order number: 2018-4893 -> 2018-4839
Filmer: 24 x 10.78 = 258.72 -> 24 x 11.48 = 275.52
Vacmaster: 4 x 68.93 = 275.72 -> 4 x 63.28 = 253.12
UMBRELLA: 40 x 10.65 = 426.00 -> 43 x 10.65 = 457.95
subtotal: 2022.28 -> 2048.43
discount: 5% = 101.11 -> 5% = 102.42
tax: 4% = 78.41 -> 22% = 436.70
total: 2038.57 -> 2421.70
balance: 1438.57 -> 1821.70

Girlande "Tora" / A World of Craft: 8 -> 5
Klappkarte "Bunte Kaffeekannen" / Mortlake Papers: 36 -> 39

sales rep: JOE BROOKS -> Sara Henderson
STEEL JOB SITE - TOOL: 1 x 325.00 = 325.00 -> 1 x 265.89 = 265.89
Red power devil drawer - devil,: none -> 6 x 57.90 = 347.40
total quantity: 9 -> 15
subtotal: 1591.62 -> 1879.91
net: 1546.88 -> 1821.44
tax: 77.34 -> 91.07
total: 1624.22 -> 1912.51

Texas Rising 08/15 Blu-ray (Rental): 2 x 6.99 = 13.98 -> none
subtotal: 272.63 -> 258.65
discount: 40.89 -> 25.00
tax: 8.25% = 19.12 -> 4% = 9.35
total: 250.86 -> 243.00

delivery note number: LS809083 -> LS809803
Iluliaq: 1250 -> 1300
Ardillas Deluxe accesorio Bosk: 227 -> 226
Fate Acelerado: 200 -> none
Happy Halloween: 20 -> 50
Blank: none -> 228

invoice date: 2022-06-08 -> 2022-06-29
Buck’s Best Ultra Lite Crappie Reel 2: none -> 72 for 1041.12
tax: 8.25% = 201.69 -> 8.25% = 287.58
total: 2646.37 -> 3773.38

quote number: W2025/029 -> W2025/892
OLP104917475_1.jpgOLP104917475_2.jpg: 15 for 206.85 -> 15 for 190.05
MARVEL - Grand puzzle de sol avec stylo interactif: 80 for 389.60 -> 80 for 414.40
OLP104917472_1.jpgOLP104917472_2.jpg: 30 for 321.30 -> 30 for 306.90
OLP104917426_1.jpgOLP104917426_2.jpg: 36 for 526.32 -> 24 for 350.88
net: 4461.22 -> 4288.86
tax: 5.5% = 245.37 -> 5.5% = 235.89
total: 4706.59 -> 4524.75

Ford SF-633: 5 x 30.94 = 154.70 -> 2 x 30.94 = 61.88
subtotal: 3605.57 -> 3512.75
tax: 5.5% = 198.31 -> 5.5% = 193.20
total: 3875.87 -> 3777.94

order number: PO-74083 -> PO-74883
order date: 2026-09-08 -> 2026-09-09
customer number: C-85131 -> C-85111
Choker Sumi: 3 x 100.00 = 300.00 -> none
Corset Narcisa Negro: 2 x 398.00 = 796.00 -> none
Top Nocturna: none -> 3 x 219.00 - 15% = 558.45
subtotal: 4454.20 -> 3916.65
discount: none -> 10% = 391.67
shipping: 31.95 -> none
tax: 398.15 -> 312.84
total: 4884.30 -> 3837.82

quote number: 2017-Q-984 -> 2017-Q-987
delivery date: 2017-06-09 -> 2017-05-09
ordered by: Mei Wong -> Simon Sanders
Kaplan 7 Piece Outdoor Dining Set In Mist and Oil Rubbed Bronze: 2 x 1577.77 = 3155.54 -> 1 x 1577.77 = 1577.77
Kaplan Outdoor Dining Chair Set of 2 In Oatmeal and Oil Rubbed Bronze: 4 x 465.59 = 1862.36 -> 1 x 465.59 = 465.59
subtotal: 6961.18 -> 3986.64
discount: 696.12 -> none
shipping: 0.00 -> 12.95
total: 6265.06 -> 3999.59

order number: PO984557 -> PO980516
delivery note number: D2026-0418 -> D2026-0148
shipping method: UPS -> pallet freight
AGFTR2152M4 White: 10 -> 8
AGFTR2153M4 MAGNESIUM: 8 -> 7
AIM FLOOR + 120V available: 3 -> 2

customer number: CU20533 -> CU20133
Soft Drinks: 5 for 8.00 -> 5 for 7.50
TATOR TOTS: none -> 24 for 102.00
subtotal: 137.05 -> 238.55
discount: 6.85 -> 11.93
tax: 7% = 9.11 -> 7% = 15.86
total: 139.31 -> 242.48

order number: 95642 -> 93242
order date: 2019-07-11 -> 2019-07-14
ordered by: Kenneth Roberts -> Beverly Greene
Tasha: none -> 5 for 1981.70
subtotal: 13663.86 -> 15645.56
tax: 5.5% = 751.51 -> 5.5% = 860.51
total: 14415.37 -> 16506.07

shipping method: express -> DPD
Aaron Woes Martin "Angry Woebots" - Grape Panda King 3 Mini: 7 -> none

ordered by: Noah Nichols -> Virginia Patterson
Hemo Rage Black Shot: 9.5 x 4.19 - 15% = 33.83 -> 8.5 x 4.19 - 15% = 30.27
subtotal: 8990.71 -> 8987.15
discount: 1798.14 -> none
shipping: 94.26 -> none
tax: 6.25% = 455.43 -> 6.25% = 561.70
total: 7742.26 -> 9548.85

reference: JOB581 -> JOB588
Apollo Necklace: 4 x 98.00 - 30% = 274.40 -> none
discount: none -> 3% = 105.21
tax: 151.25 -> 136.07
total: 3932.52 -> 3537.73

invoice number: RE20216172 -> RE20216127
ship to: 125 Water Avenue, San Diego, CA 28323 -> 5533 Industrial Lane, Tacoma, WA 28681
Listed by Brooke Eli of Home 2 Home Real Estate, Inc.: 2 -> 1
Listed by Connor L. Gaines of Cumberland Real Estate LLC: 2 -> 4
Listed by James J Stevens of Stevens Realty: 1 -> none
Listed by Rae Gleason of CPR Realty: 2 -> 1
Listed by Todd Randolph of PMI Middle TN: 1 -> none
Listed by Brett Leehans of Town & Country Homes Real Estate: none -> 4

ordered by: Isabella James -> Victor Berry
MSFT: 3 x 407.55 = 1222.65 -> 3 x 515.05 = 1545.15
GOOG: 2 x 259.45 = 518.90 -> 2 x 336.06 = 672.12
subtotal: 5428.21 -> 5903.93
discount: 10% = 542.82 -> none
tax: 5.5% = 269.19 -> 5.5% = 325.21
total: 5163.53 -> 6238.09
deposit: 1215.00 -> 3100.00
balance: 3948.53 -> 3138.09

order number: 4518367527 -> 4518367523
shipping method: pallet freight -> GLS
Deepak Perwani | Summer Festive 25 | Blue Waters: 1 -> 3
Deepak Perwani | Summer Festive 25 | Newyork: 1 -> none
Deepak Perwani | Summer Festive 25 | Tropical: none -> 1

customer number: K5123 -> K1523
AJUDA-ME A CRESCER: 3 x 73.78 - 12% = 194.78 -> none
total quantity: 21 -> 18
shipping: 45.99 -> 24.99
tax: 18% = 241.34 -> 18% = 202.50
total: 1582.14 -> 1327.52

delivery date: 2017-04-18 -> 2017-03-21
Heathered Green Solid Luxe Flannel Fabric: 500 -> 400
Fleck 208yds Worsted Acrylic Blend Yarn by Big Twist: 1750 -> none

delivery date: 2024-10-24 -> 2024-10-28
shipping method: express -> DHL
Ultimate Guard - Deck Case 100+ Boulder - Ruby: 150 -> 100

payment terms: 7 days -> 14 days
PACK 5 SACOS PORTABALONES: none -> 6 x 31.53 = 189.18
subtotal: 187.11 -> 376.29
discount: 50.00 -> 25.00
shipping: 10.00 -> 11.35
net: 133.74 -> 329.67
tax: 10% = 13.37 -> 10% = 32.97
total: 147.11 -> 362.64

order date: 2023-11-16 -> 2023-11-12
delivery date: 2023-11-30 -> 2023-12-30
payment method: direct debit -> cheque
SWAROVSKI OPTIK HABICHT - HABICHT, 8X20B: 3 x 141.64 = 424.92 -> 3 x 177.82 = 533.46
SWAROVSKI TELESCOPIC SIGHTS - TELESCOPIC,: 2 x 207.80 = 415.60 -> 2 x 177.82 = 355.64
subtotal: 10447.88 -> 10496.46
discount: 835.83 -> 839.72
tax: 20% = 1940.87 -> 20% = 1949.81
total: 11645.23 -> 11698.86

Assignment
Go through the data above and copy each line in which "payment" appears.

Exercise solution
payment terms: 7 days -> 14 days
payment method: direct debit -> cheque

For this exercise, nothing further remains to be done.